▶ **DATA FOR THIS TASK**
____

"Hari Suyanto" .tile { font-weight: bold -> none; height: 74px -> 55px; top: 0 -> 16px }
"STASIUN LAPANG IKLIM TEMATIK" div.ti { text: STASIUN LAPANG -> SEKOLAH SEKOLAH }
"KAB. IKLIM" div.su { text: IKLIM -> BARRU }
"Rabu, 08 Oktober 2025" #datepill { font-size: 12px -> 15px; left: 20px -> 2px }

____

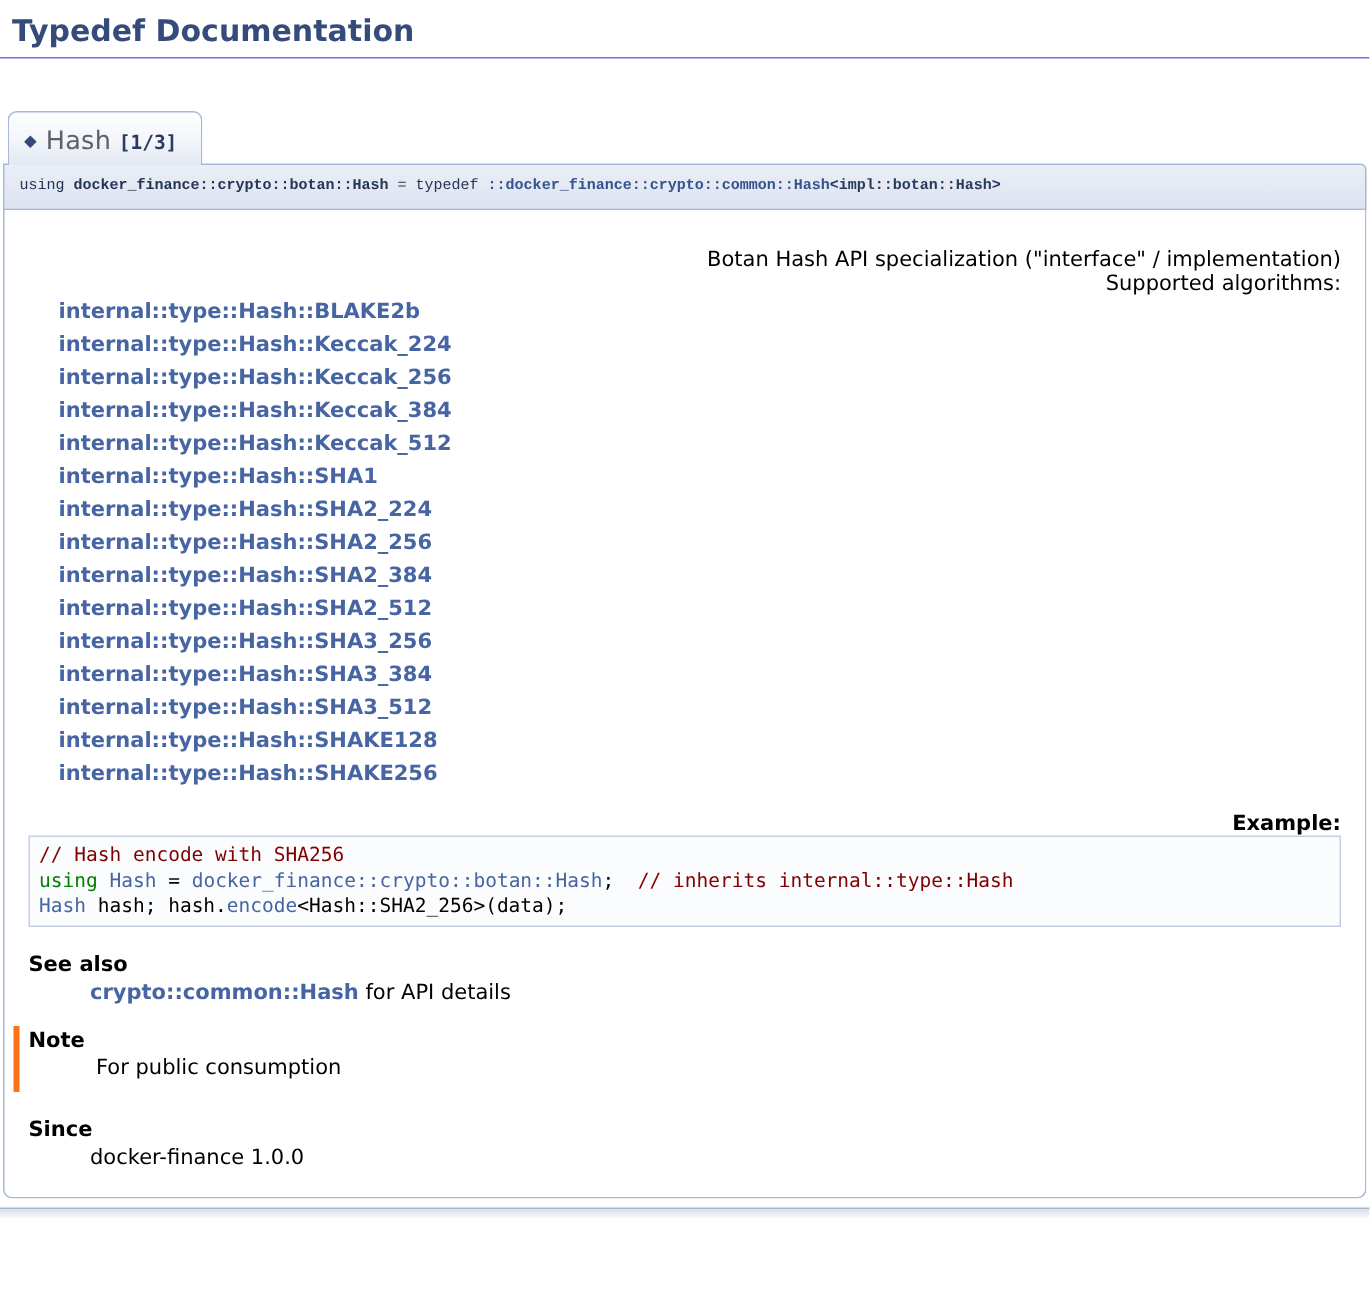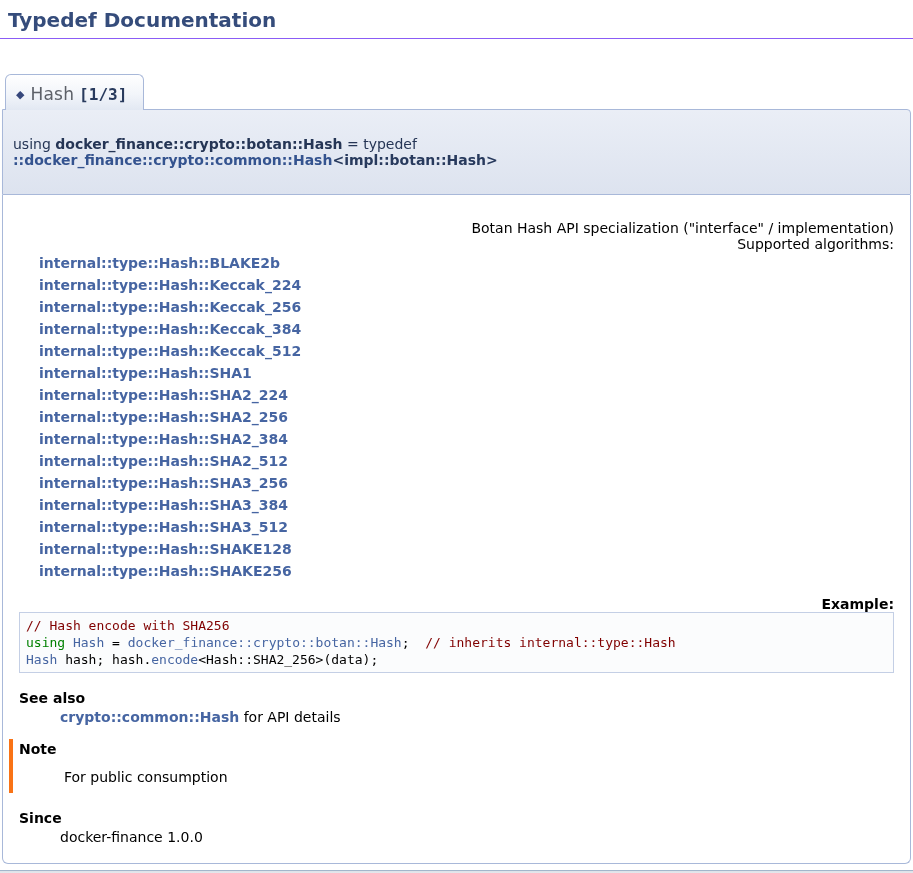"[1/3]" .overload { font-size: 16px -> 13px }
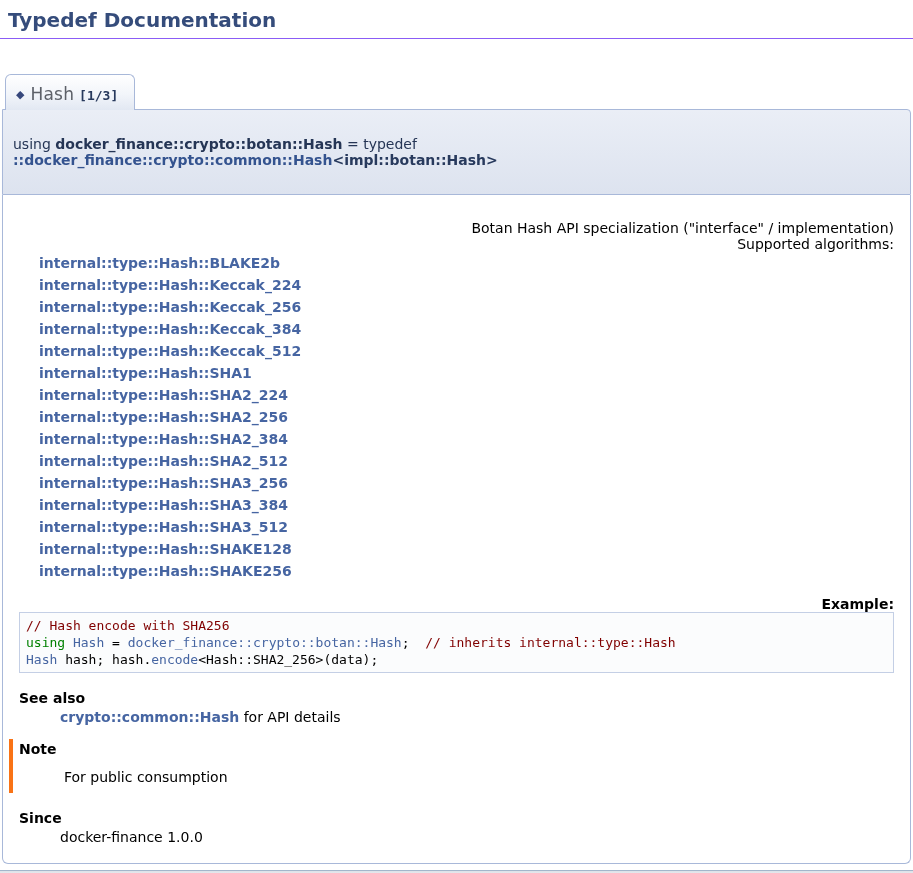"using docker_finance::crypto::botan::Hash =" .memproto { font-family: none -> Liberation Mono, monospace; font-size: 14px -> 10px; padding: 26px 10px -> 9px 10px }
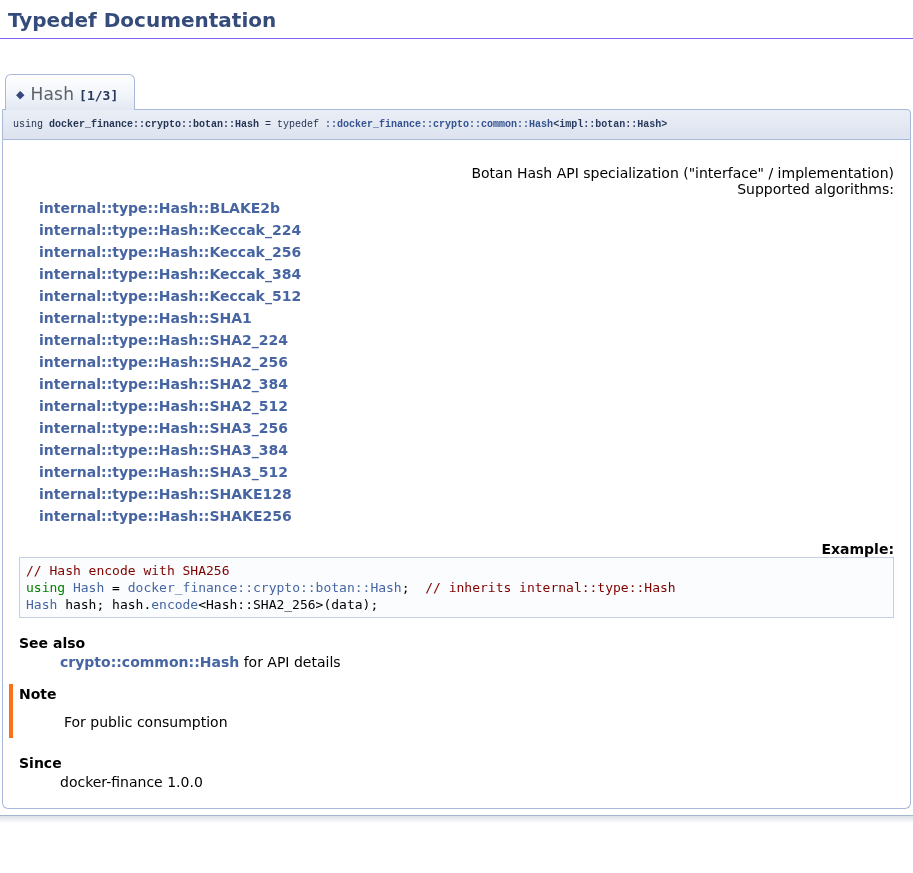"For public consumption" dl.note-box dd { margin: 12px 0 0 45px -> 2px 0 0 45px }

____

Send back exactly the lines of the listing above starting at the one with "font-weight: bold ->" and ending at the one with "font-size: 12px ->", inclusive, and no others.

"Hari Suyanto" .tile { font-weight: bold -> none; height: 74px -> 55px; top: 0 -> 16px }
"STASIUN LAPANG IKLIM TEMATIK" div.ti { text: STASIUN LAPANG -> SEKOLAH SEKOLAH }
"KAB. IKLIM" div.su { text: IKLIM -> BARRU }
"Rabu, 08 Oktober 2025" #datepill { font-size: 12px -> 15px; left: 20px -> 2px }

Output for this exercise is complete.